(Web interface edit records)
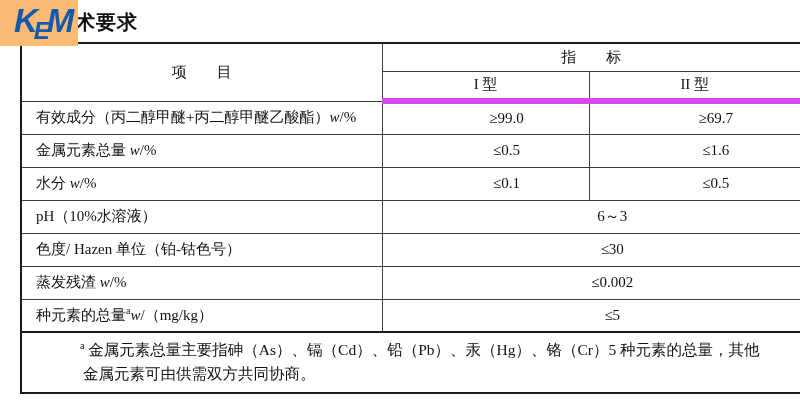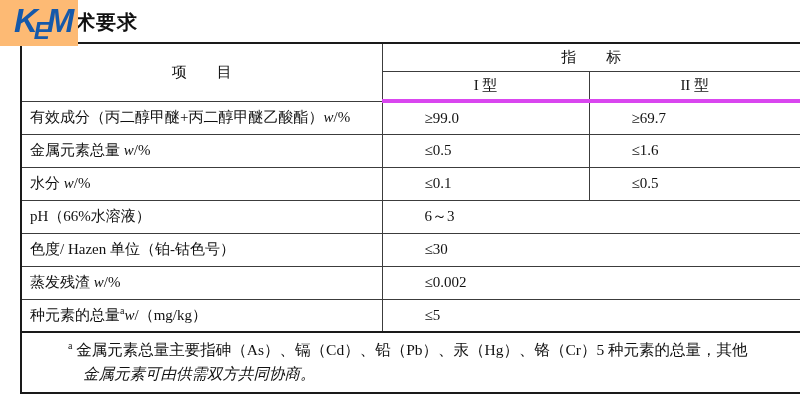--- a/index.html
+++ b/index.html
@@ -67,7 +67,7 @@
   td.val   { text-align: left; padding-left: 42px; }
   td.hcell { text-align: center; }
   tr.hdr1 td { height: 28px; }
-  tr.hdr2 td { height: 30px; border-bottom: 4px solid #d946ef; }
+  tr.hdr2 td { height: 30px; border-bottom: 6px solid #d946ef; }
   tr.drow td { height: 33px; }
   .itw { font-style: italic; }
   sup.mark { font-size: 10px; line-height: 0; }

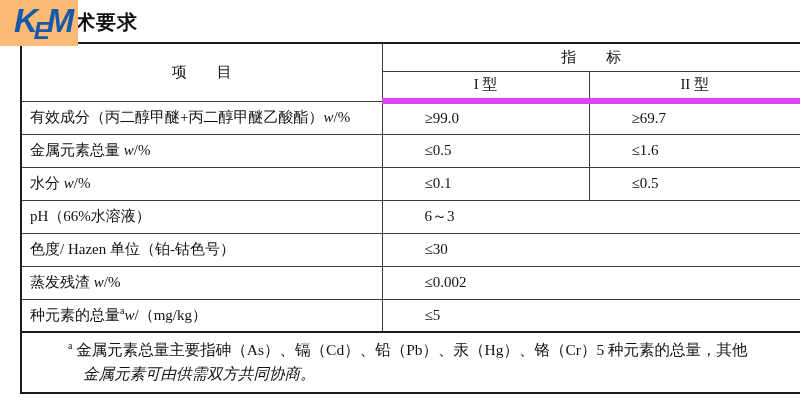--- a/index.html
+++ b/index.html
@@ -63,7 +63,7 @@
     overflow: hidden;
     white-space: nowrap;
   }
-  td.lbl   { text-align: left;  padding: 2px 4px 2px 8px; }
+  td.lbl   { text-align: left;  padding: 2px 4px 2px 14px; }
   td.val   { text-align: left; padding-left: 42px; }
   td.hcell { text-align: center; }
   tr.hdr1 td { height: 28px; }

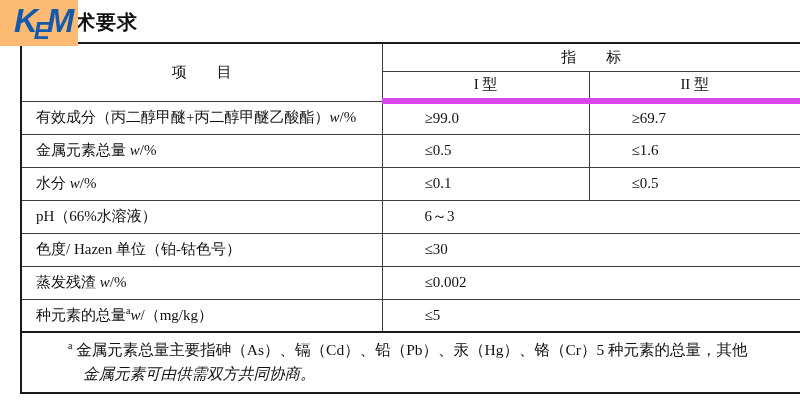--- a/index.html
+++ b/index.html
@@ -64,7 +64,7 @@
     white-space: nowrap;
   }
   td.lbl   { text-align: left;  padding: 2px 4px 2px 14px; }
-  td.val   { text-align: left; padding-left: 42px; }
+  td.val   { text-align: center; padding-left: 42px; }
   td.hcell { text-align: center; }
   tr.hdr1 td { height: 28px; }
   tr.hdr2 td { height: 30px; border-bottom: 6px solid #d946ef; }

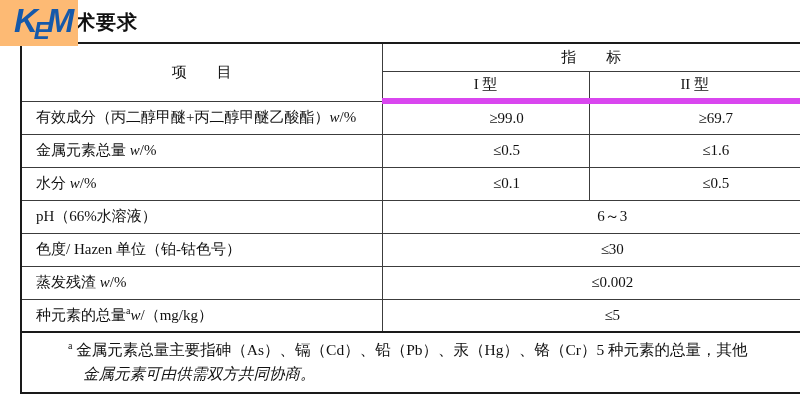--- a/index.html
+++ b/index.html
@@ -126,7 +126,7 @@
     </tr>
 
     <tr class="drow">
-      <td class="lbl"><span>pH（66%水溶液）</span></td>
+      <td class="lbl"><span>pH（10%水溶液）</span></td>
       <td class="val" colspan="2">6～3</td>
     </tr>
 

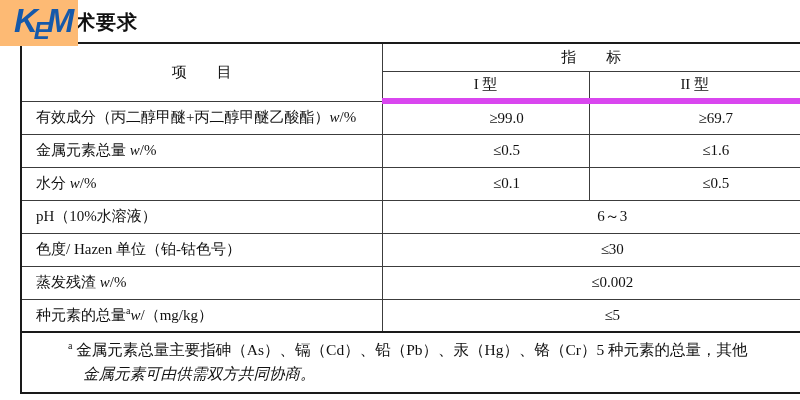--- a/index.html
+++ b/index.html
@@ -80,7 +80,7 @@
     text-align: left;
     vertical-align: top;
   }
-  .fn-line { line-height: 24px; font-size: 15.5px; }
+  .fn-line { line-height: 24px; font-size: 15.5px; margin-left: 12px; }
   .fn-line2 { margin-left: 15px; font-style: italic; }
 </style>
 </head>

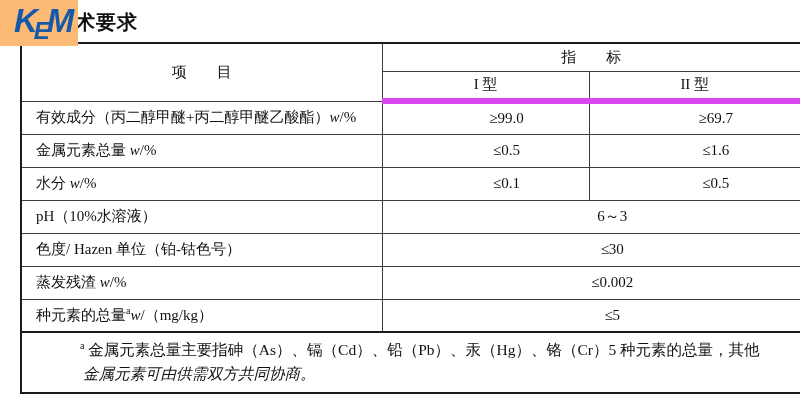--- a/index.html
+++ b/index.html
@@ -81,7 +81,7 @@
     vertical-align: top;
   }
   .fn-line { line-height: 24px; font-size: 15.5px; margin-left: 12px; }
-  .fn-line2 { margin-left: 15px; font-style: italic; }
+  .fn-line2 { margin-left: 15px; }
 </style>
 </head>
 <body>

## Task details
Output the data above in full. Skip every picture.

## Written answer
--- a/index.html
+++ b/index.html
@@ -67,7 +67,7 @@
   td.val   { text-align: left; padding-left: 42px; }
   td.hcell { text-align: center; }
   tr.hdr1 td { height: 28px; }
-  tr.hdr2 td { height: 30px; border-bottom: 4px solid #d946ef; }
+  tr.hdr2 td { height: 30px; border-bottom: 6px solid #d946ef; }
   tr.drow td { height: 33px; }
   .itw { font-style: italic; }
   sup.mark { font-size: 10px; line-height: 0; }

--- a/index.html
+++ b/index.html
@@ -63,7 +63,7 @@
     overflow: hidden;
     white-space: nowrap;
   }
-  td.lbl   { text-align: left;  padding: 2px 4px 2px 8px; }
+  td.lbl   { text-align: left;  padding: 2px 4px 2px 14px; }
   td.val   { text-align: left; padding-left: 42px; }
   td.hcell { text-align: center; }
   tr.hdr1 td { height: 28px; }

--- a/index.html
+++ b/index.html
@@ -64,7 +64,7 @@
     white-space: nowrap;
   }
   td.lbl   { text-align: left;  padding: 2px 4px 2px 14px; }
-  td.val   { text-align: left; padding-left: 42px; }
+  td.val   { text-align: center; padding-left: 42px; }
   td.hcell { text-align: center; }
   tr.hdr1 td { height: 28px; }
   tr.hdr2 td { height: 30px; border-bottom: 6px solid #d946ef; }

--- a/index.html
+++ b/index.html
@@ -126,7 +126,7 @@
     </tr>
 
     <tr class="drow">
-      <td class="lbl"><span>pH（66%水溶液）</span></td>
+      <td class="lbl"><span>pH（10%水溶液）</span></td>
       <td class="val" colspan="2">6～3</td>
     </tr>
 

--- a/index.html
+++ b/index.html
@@ -80,7 +80,7 @@
     text-align: left;
     vertical-align: top;
   }
-  .fn-line { line-height: 24px; font-size: 15.5px; }
+  .fn-line { line-height: 24px; font-size: 15.5px; margin-left: 12px; }
   .fn-line2 { margin-left: 15px; font-style: italic; }
 </style>
 </head>

--- a/index.html
+++ b/index.html
@@ -81,7 +81,7 @@
     vertical-align: top;
   }
   .fn-line { line-height: 24px; font-size: 15.5px; margin-left: 12px; }
-  .fn-line2 { margin-left: 15px; font-style: italic; }
+  .fn-line2 { margin-left: 15px; }
 </style>
 </head>
 <body>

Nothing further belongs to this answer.